- Melissa Waterfield-Copeland
If you haven't had the chance to listen to the full podcast, here is a quick preview!
There are three objectives to my writing:
1. To be able to define happiness;
2. To consider if happiness is a choice, and if so what control you have;
3. To understand how to build happiness... habits.
There is no universally agreed-upon definition of happiness. Google suggests, "the state of being happy." Not very helpful. So then, what is happiness to you? With over a decade working in mental health - no two people have shared the exact same meaning of happiness. Some suggest happiness is:
Being at peace with your past, optimistic about your future and enjoying the present.

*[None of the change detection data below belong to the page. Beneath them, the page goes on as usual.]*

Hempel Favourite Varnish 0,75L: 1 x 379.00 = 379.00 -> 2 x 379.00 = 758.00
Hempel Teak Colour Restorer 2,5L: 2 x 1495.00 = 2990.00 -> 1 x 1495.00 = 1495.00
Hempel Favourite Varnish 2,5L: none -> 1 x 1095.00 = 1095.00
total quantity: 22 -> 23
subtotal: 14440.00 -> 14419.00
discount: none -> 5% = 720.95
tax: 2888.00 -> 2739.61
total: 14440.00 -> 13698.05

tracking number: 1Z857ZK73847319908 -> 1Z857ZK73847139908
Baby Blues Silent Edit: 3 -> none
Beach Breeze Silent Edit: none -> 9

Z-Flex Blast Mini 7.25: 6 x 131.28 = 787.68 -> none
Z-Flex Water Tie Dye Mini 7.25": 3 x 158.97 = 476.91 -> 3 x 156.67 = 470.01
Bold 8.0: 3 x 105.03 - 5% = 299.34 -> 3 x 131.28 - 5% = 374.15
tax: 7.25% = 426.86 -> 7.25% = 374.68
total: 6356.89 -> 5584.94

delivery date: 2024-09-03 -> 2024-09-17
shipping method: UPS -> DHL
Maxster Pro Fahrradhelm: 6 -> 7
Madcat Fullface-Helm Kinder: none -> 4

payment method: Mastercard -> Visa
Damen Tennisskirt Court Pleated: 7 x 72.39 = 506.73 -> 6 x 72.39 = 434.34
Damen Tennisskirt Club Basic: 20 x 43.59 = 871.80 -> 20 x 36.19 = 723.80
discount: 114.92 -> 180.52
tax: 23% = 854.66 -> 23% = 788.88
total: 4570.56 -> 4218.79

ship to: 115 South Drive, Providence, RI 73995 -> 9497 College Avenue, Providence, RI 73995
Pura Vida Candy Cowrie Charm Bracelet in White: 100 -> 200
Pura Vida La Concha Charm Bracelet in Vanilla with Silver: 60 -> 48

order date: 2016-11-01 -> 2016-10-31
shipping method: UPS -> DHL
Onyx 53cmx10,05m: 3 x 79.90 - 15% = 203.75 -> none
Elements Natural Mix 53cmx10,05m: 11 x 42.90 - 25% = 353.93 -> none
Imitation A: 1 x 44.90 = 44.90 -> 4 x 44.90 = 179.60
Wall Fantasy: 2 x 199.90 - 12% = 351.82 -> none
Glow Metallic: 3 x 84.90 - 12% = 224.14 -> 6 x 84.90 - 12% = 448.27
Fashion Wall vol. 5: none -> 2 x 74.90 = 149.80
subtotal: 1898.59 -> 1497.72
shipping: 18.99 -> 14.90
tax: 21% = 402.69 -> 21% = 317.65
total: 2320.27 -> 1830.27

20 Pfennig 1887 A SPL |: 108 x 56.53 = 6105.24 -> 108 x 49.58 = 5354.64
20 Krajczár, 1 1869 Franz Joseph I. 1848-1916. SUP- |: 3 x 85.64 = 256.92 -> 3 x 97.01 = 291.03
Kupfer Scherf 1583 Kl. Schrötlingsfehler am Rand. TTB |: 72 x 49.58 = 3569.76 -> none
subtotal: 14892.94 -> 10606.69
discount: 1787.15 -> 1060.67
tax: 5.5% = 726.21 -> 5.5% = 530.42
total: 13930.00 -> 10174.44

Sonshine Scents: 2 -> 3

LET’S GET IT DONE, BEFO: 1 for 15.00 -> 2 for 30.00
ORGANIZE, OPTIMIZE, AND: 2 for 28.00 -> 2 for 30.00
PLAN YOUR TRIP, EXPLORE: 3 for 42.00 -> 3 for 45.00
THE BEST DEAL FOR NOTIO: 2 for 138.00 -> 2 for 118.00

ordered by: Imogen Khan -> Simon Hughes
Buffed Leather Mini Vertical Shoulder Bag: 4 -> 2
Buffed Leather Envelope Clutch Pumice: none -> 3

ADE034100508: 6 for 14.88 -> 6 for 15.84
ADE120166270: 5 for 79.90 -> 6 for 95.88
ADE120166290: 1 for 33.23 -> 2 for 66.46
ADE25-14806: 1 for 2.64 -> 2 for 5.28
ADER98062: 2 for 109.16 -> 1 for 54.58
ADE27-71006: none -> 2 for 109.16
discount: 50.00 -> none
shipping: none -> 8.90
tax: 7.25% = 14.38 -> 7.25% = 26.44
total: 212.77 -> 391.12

The balance between long-term and short-term happiness. Short-term happiness being the simple joys of life... think sun sets and seeing friends. Long-term happiness is following your purpose in life, being yourself and working actively towards a better future.
Another angle suggests that happiness is:
The absence of things that make us unhappy... anxiety, stress, grief, disappointment.
I agree with each of those (to some degree). When I think of happiness, I think of being curled up with a cup of tea and a good book on a rainy afternoon. I think of cuddling my sleeping boys – feeling the softness of their cheeks against mine. Happiness is dark chocolate, good friends, and clean clothes from the dryer.
It's clear that the meaning of happiness varies from person to person. In fact, I bet you've found that happiness even changes over time.
Whatever your happiness is – do you believe happiness is a choice? This question tends to spark disagreement even among experts. There are countless external variables that influence mood - however according to Tal Ben Shahar - "part of it is choice, part of it is innate... and the part that is choice is the choice to work hard at it." Now that I fully agree with. Happiness can be worked towards. Happiness can be something you do. Happiness can be something you can practice.
So what happiness habits do you have? Habits matter. If you've ever tried breaking a bad habit, you know all too well how engrained they are. Good habits are also deeply engrained. Below are a list of happiness habits - if some of these create added stress or just don't fit your lifestyle, ditch them. Over time you’ll know what works for you!
Smile. We smile because we're happy - and smiling causes the brain to release dopamine, which makes us happier! Also, breathe, slow and deep breathing can help reduce stress.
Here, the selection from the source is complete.